Born toward the end of World War II in 1944, Betts was raised in a small town on the southern end of Poland. Betts recounted the first of many big decisions her Ukrainian parents made to abandon their home and to relocate their family to a different country.

“By 1945, living in Poland and being Ukrainian was not a good thing,” she said. “When the three big powers started cutting up Europe, we were in the section which was under control by the Russians and the Russians were repatriating everybody—which means they would come to wherever you were living and send you back to Ukraine—and many of thousands of people began migrating all over the place.”

Following the war, Betts’ family moved to Germany, where they found shelter from the Russians for five years. Betts explained that due to the poor living conditions her family was forced to endure in Germany, her parents were fighting hard to find new avenues of escape available to them to relocate to the United States. When the time came, however, her family missed the opportunity to board a boat destined for the U.S. Rather than allow their family to continue to struggle in Germany, Betts’ parents made the hard decision to board a second ship in the same harbor—destined for the far-off land of Australia.

“[My parents] hated it the minute we got [to Australia],” Betts said.

Despite her parents’ own hardships adjusting to the new country and language, they strove to present their daughter with the best possible opportunities. “I went to school, I had a very good life there,” Betts said. “I was prepared to live there forever.”

Betts, however, would have her hopes abruptly shattered when she was 16—her parents found out that their names had come up in a Visa list to leave Australia and enter the U.S. Betts noted how jarring this second international move was for her. “Nobody asked me,” she said. “I was 16, I had no use for this at all. I wanted to stay. I was learning to drive; I knew what university I was going to—my life was set.”

Reluctantly, Betts accompanied her parents to the U.S. where she attended a new high school and ultimately prepared to start another new life. Despite the fact that her parents wouldn’t be able to pay for college in America, Betts worked hard in her studies. Her intelligence and commitment to education would ultimately shine throughand grant her the opportunity to attend college through a very gracious educator.

“I finished two years of high school and a social studies professor took pity on me.
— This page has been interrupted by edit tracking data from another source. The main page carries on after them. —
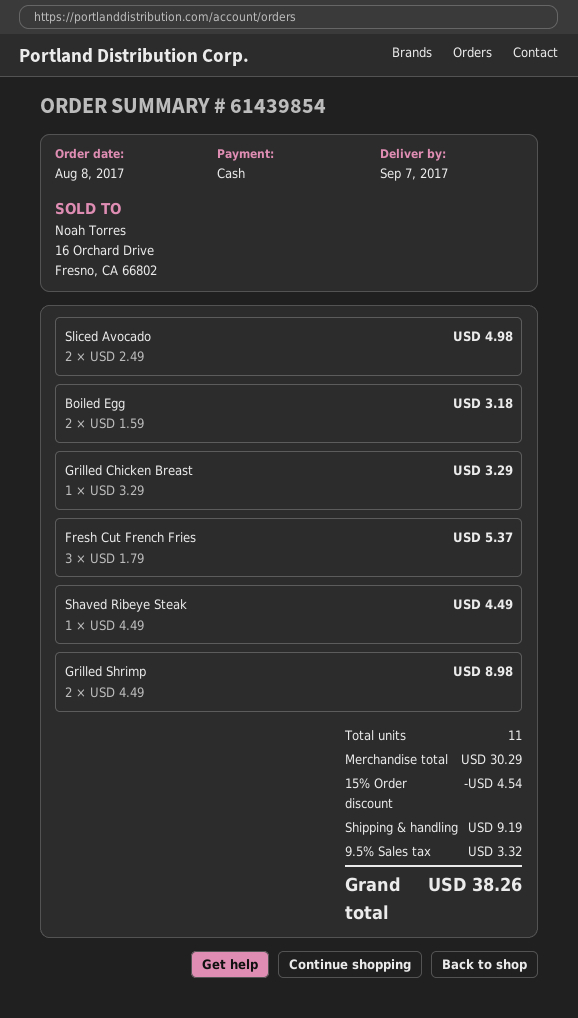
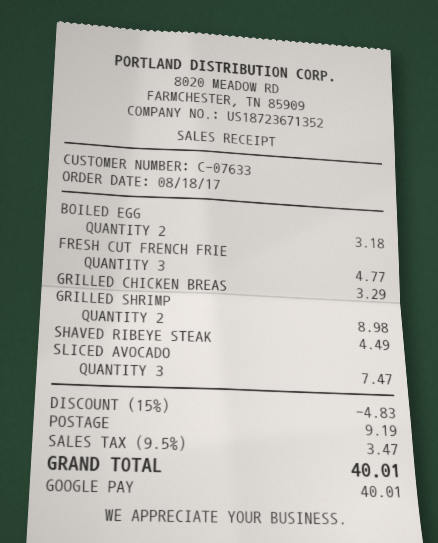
order date: 2017-08-08 -> 2017-08-18
payment method: cash -> Google Pay
Sliced Avocado: 2 for 4.98 -> 3 for 7.47
Fresh Cut French Fries: 3 for 5.37 -> 3 for 4.77
discount: 15% = 4.54 -> 15% = 4.83
tax: 9.5% = 3.32 -> 9.5% = 3.47
total: 38.26 -> 40.01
He knew I had no money to go to college, so he applied for a scholarship for me and it covered tuition for me.” Betts then attended school at University of Colorado and studied languages.

In a twist of fate, Geneseo’s former president Robert W. MacVittie was recruiting for more staff members from Betts’ school. Betts ended up moving to Perry, New York and the rest fell into place.

“I met [MacVittie in my senior year]. He was a charming man,” Betts said. He said [to let him know when] I move to upstate New York. He called me up—I had just moved to Perry—and said, ‘Would you be interested in teaching just one class? Just one?’”

Not only would Betts teach Russian at Geneseo, but she would teach French—her minor—when the department needed someone to cover a section. In addition to teaching at Geneseo from 1966–1972, Betts received her master’s in education with a specialization in French from Geneseo in 1970.

Betts took a hiatus from teaching during the ‘70s due to the demands of raising a new family and a change in the curriculum at Geneseo. Different general education requirements—including language—for undergraduates began disappearing, which Betts took as an opportunity to leave her job and raise her new family in Perry with her husband whom she first met at the University of Colorado.

“When I was ready to come back in the ‘80’s, nothing new had been established yet,” Betts said. “I picked up my minor and ended up teaching in local schools. I taught at Letchworth and Warsaw and then switched gears and moved to York to teach there for 22 years.”

Eventually, Betts was invited back to teach Russian and French again as an adjunct professor, which she enjoys doing to this day. Despite an early desire to become a simultaneous translator at the United Nations, Betts explained that she felt that, like her childhood, her career path was out of her control. This was not necessarily a bad thing, however. It gave Betts the life-long opportunity to share her own love of language and culture in her students.

Betts emphasized the unforeseen benefits of following the flow of life and accepting circumstances out of one’s own control. “Professionally—and as far as seeing the world goes—I have not had a lot of control in what has happened,” Betts said. “Things have happened and I have gone with them … Every time I tried to get away from teaching, circumstances drove me back to it. I’m one of those people who didn’t choose a profession; the profession chose me.”